Poster
in
Workshop: Tackling Climate Change with Machine Learning: Global Perspectives and Local Challenges
Multi-Agent Deep Reinforcement Learning for Solar-Battery System to Mitigate Solar Curtailment in Real-Time Electricity Market
Jinhao Li · Changlong Wang · Hao Wang
Keywords: [ Reinforcement learning and control ] [ Power and energy systems ]

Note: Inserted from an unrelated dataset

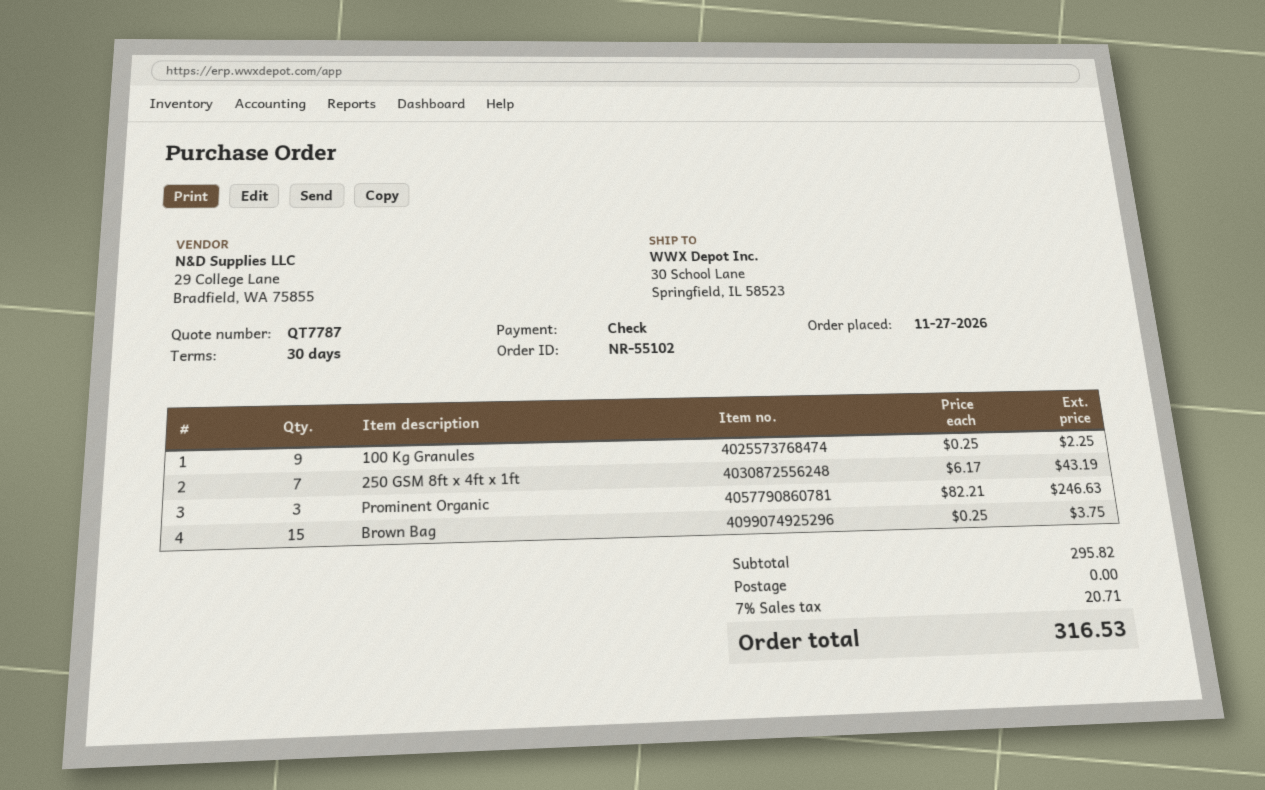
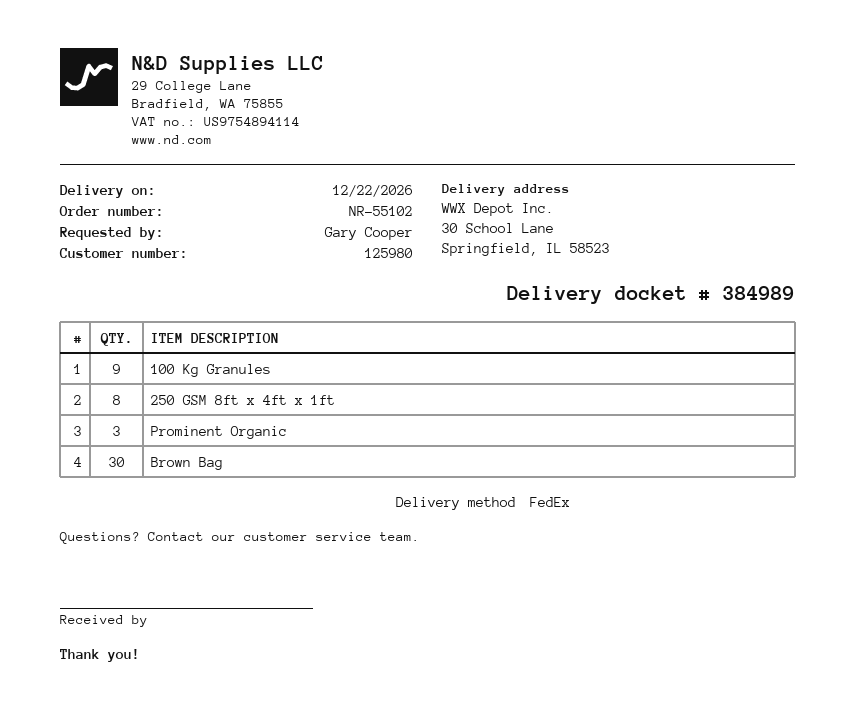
250 GSM 8ft x 4ft x 1ft: 7 -> 8
Brown Bag: 15 -> 30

The increased uptake of solar energy in the energy transition towards decarbonization has caused the issue of solar photovoltaic (PV) curtailments, resulting in significant economic losses and hindering the energy transition. To overcome this issue, battery energy storage systems (BESS) can serve as onsite backup sources for solar farms. However, the backup role of the BESS significantly limits its economic value, disincentivizing the BESS deployment due to high investment costs. Hence, it is essential to effectively reduce solar curtailment while ensuring viable operations of the BESS. To better understand the synergy of a co-located solar-BESS system in the real-time electricity market, we model the cooperative bidding processes of the solar farm and the BESS as a Markov game. We use a multi-agent deep reinforcement learning (MADRL) algorithm, known as multi-agent deep deterministic policy gradient, to concurrently maximize the overall revenue from the electricity market and reduce solar curtailments. We validate our MADRL-based strategy using data from a realistic solar farm operating in the Australian electricity market. The simulation results show that our MADRL-based coordinated bidding strategy outperforms both optimization-based and DRL-based benchmarks, generating higher revenue for the BESS and reducing more solar curtailments. Our work highlights the importance of coordination between the BESS and renewable generations for both economic benefits and progress towards net-zero transitions.